Mannequin

What Sparked Mannequin?

The story of the rise of hate and anti-semtism has haunted my mind since the 2016 election when a swastika was spray-painted on the window of a defunct South Philly fur store. I have always wanted to write a musical. These 2 motivations combined forces, and I finally sat down to craft MANNEQUIN when we were all in Covid 19 forced isolation lockdown in 2020. I needed to channel my despair and keep being creative somehow, so I wrote this musical. These images are of Meglio Furs, the actual site where the defacement occurred.

About the play

MANNEQUIN takes place at the site of a fur store in South Philly, hopscotching through time from 1965 to the present time of 2020. There’s a longstanding conflict between the owner, Olive, an elderly Jewish woman who is a Holocaust survivor, and Betty, a protester who vehemently opposes the fur trade and its barbarism. Olive takes solace in collecting mannequins for her shop, and they animate to talk to her and one another in private moments. She must negotiate terms with a South Philly mobster to keep her business going through the decades and navigate the rougher edges of the streets, and being a woman alone in order to keep her shop afloat.  In 2019, when the play begins, 13-year-old, Patti, and her mother moving to the neighborhood. Patti feels alone in her new city and gravitates to the shop and to Olive to fulfill some kind of community. To combat her loneliness Patti also engages a teenager online who later turns out to be quite troubled. The mannequins serve as a modern greek chorus, sharing their observations on how they see us humans and one other, looking at the world with depth, humor, and absurdity.

About me

I grew up in a diverse multicultural community in Brooklyn. I have always wanted to see a world where we can live together in mutual respect and inclusivity. This play both presents a world where that is happening and failing, and also tells the tragic story of loss we are all going through and the quest for personal and societal freedom we are all navigating.I have been a solo artist for 25 years but started writing for other actors while in residence at the Kimmel Center from 2013-2018 when I wrote plays for teenagers that were crafted with them in mind. Those actors have changed my process forever, and now I need to write for many.

The reading in 2020

I workshopped a virtual reading of Mannequin in 2020 as an AEA showcase and fundraiser for the Poor People’s Campaign. I cast 16 actors all around the country to play to play the humans and mannequins (shown with pink backgrounds).

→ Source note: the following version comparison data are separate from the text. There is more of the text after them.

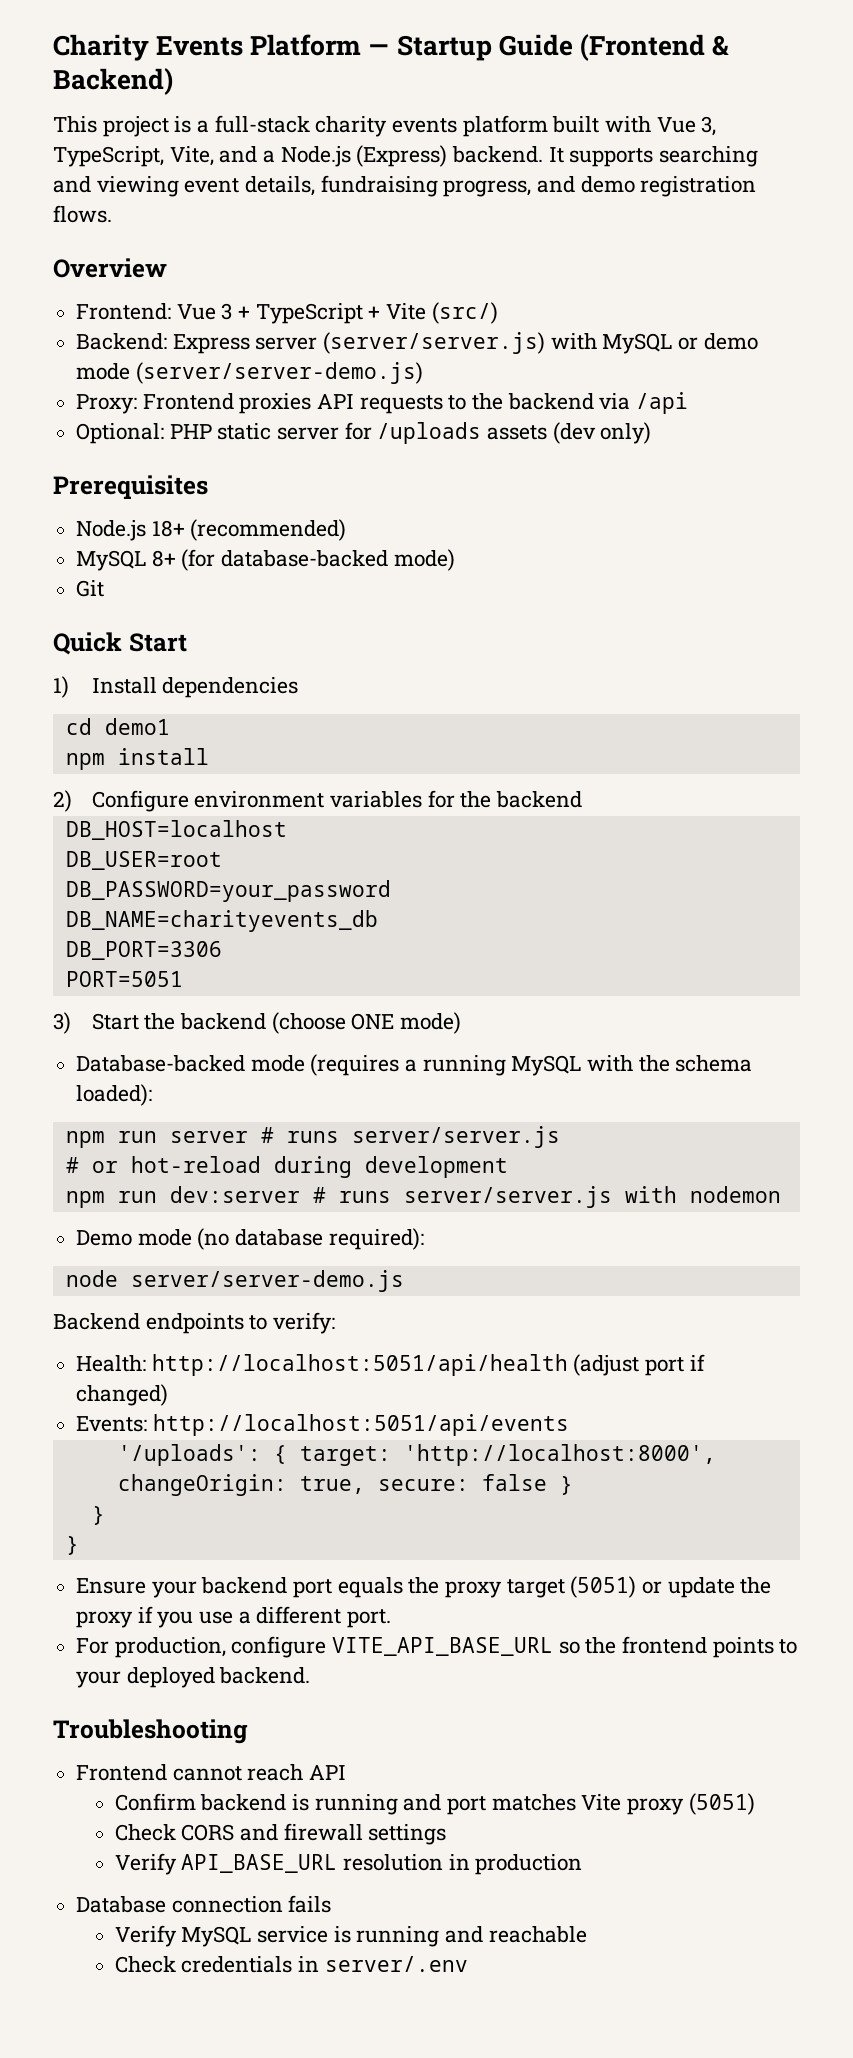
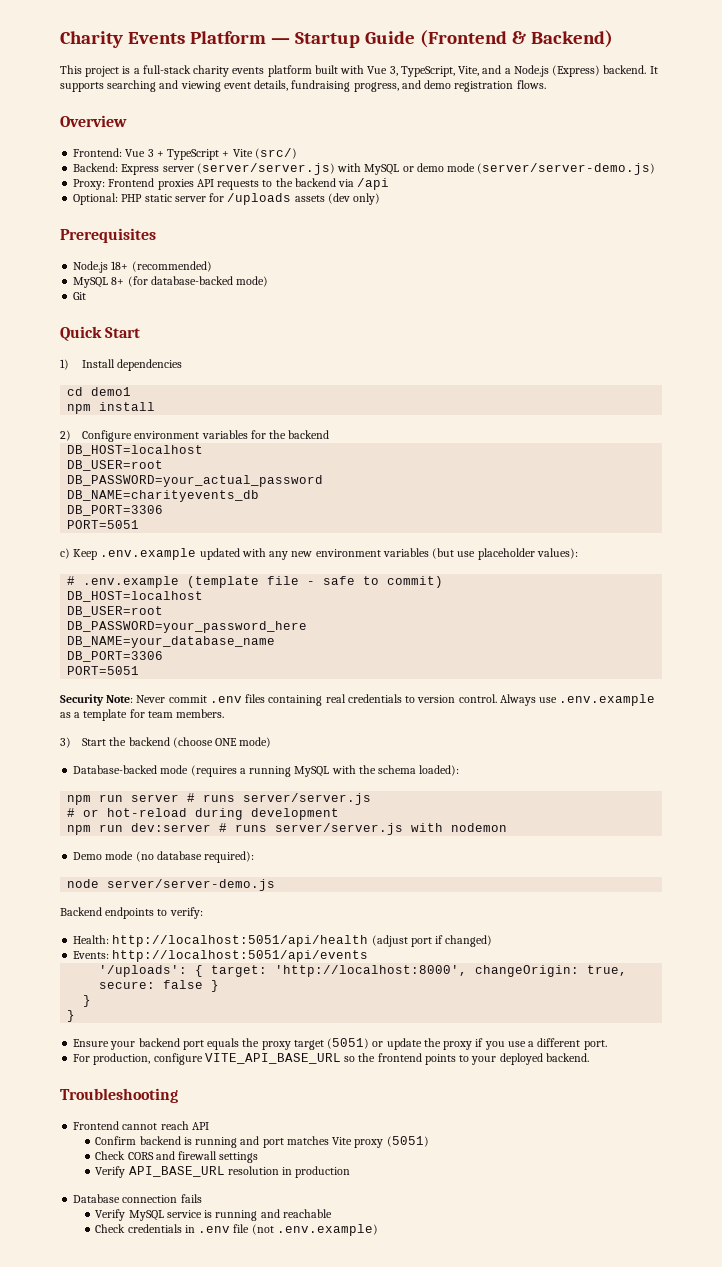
- DB_PASSWORD=your_password
+ DB_PASSWORD=your_actual_password
+ c) Keep .env.example updated with any new environment variables (but use placeholder values):
+ # .env.example (template file - safe to commit)
+ DB_HOST=localhost
+ DB_USER=root
+ DB_PASSWORD=your_password_here
+ DB_NAME=your_database_name
+ DB_PORT=3306
+ PORT=5051
+ Security Note: Never commit .env files containing real credentials to version control. Always use .env.example as a template for team members.
- Check credentials in server/.env
+ Check credentials in .env file (not .env.example)

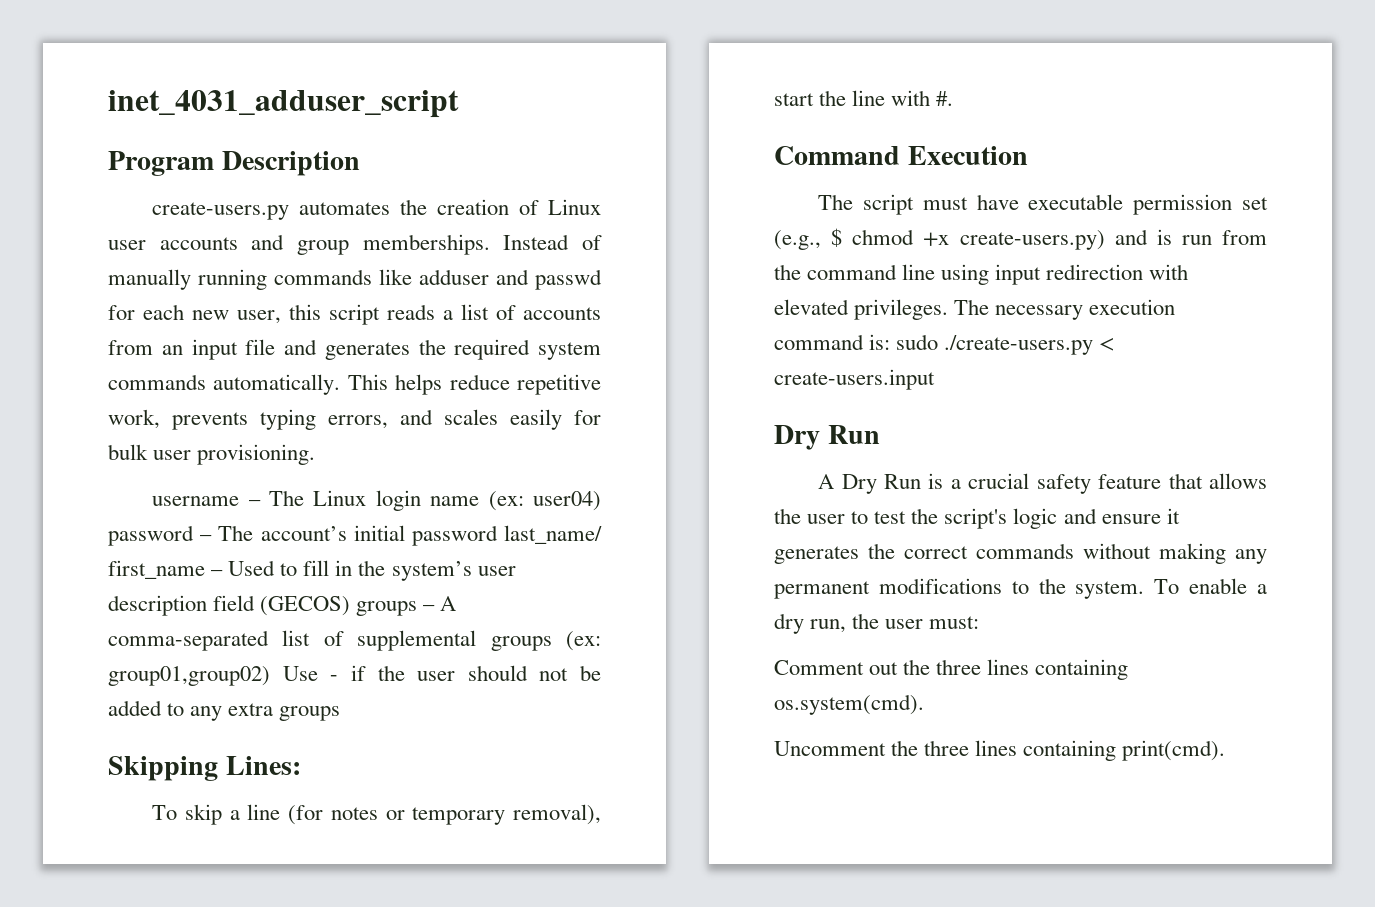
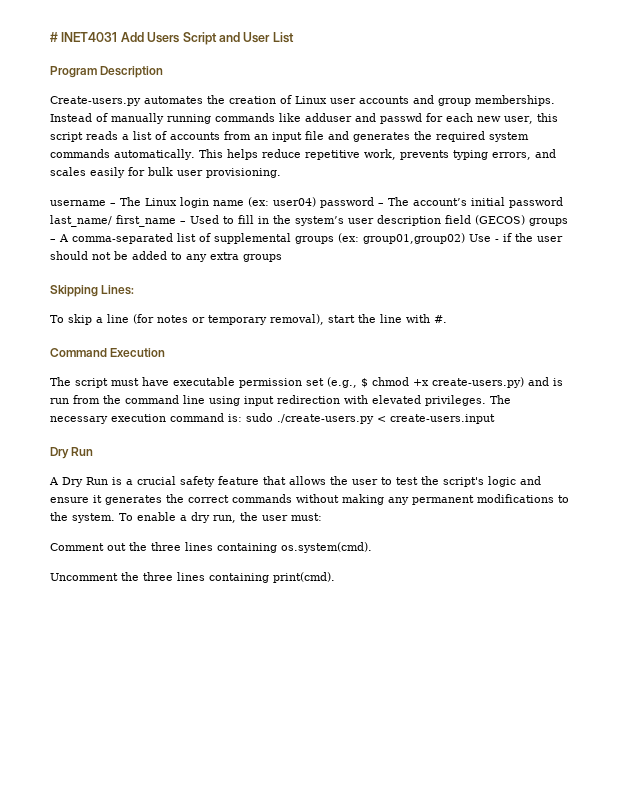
- inet_4031_adduser_script
+ # INET4031 Add Users Script and User List
- create-users.py automates the creation of Linux user accounts and group memberships.
+ Create-users.py automates the creation of Linux user accounts and group memberships.

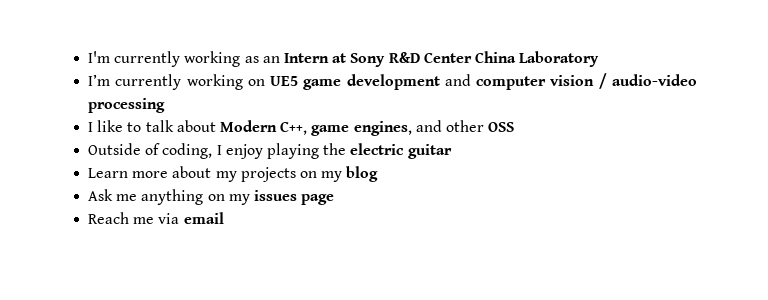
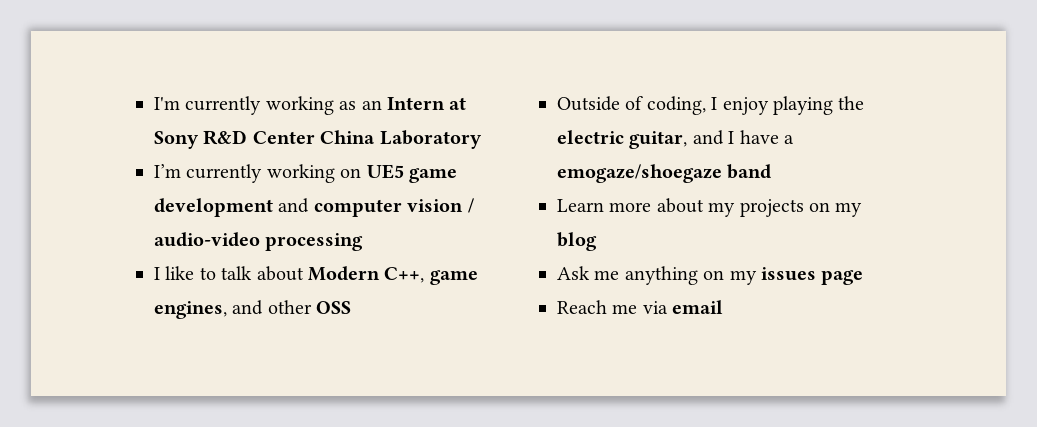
- Outside of coding, I enjoy playing the electric guitar
+ Outside of coding, I enjoy playing the electric guitar, and I have a emogaze/shoegaze band

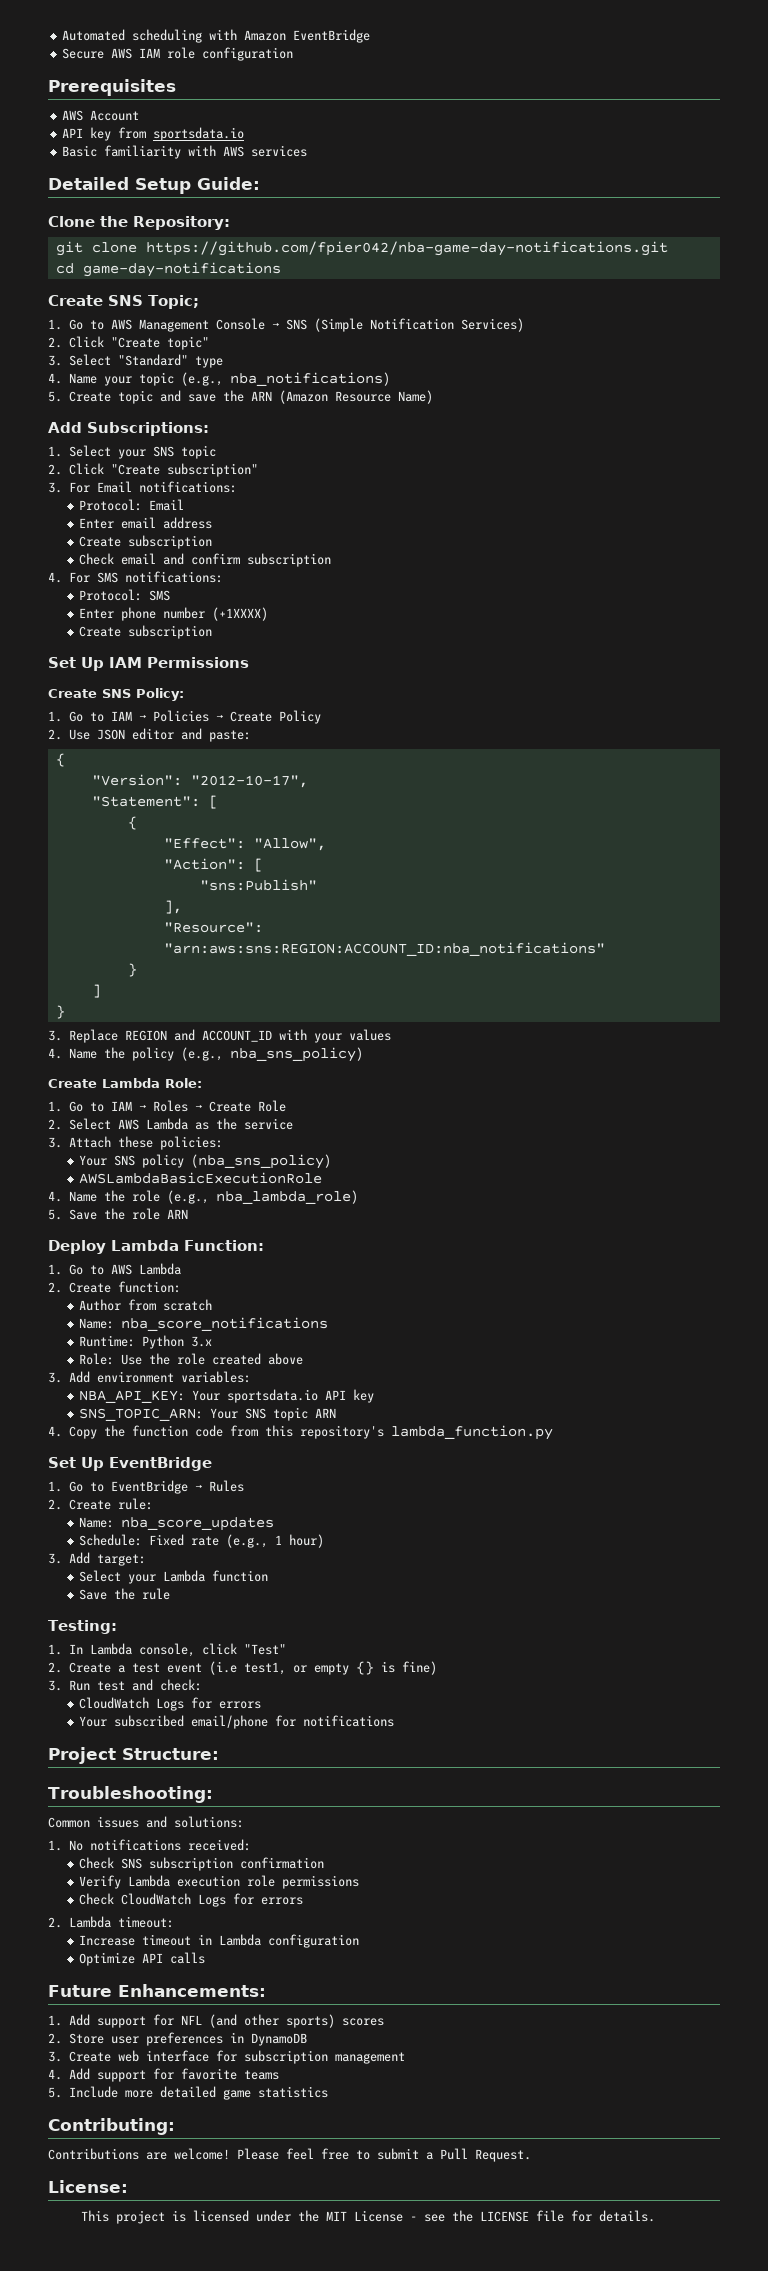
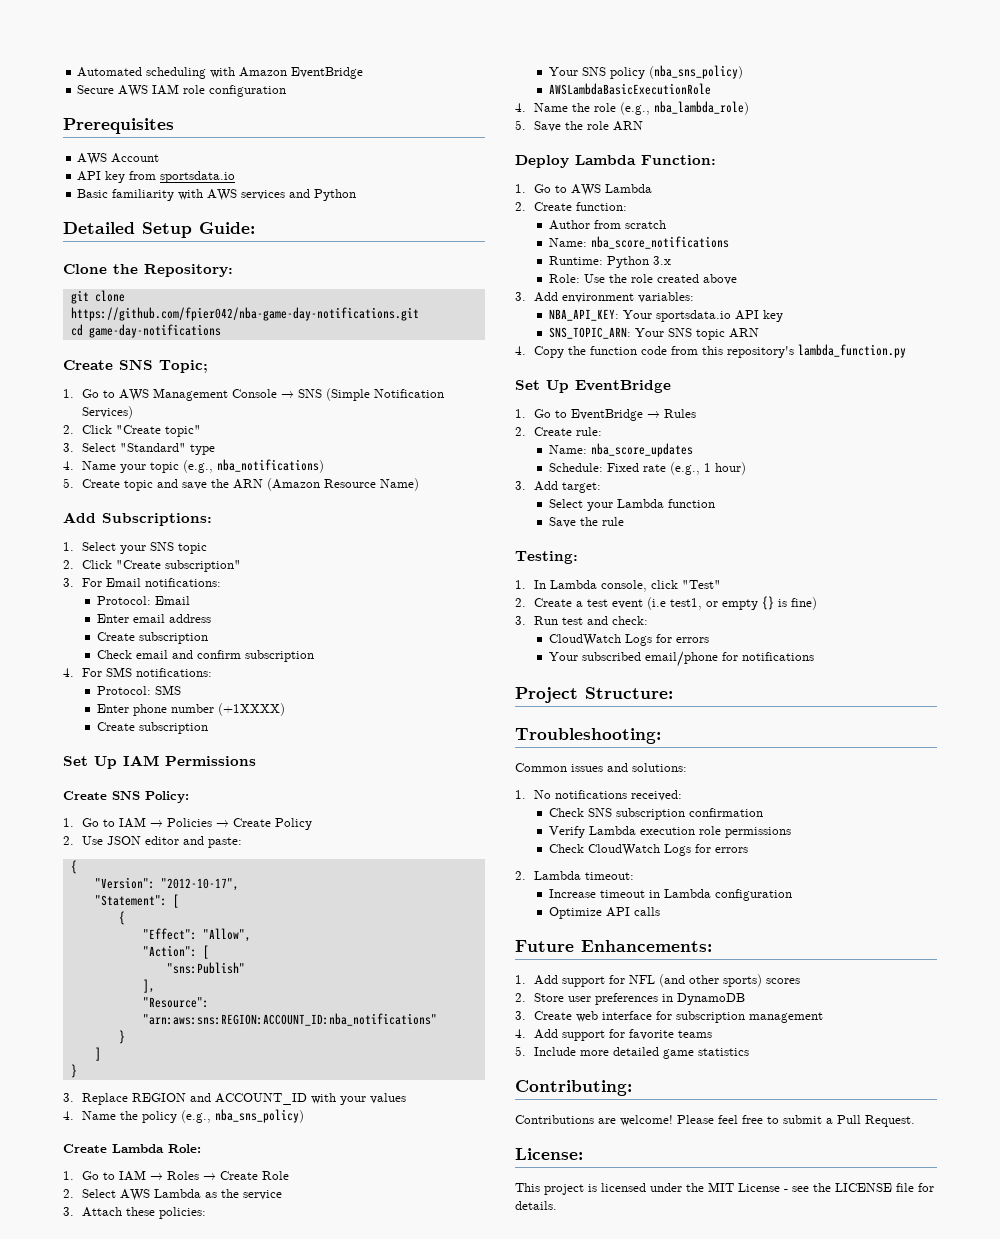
- Basic familiarity with AWS services
+ Basic familiarity with AWS services and Python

After just 3 rehearsals, with the amazing Jasmine Hammon at the helm as Stage Manager and Assistant Director, we performed LIVE on Zoom on December 5, 2020.

The Cabaret,

Invitation to Play

I produced a cabaret of songs from Mannequin for FringeArts 2021. I cast 3 actors and myself to perform 11 songs. I engaged Andrew Mullin to create my sheet music, and Steven Crino adapted and played the music. Pictured here are Lexi Thammavong, Christine DiJoseph, and Samantha Solar.

Solo Version of Mannequin

After a lot of trial and error and rewriting, I attempted to produce a full-scale production. But it just would not work. I engaged directors and production companies. Everything fell through. So, I pivoted. I will make a solo version of the musical as an ambassador piece to represent the whole musical. I applied for and received a generous grant from The Foundation for Conscious Living, founded by Gay and Kathyln Hendricks in May 2022. The grant is making the next stage possible. I have updated my sheet music and am now working with Obie-ward winning solo performance genius Heather Woodbusy! We meet regularly to adapt the script, discover the characters’ voices and gestures, and shape the whole story. Heather’s aesthetic is that the solo performer is the most cinematic of theatre forms, and just one performer can be every aspect of the story. I’m game! We plan to present a live and a virtual production of Mannequin in the Spring of 2023.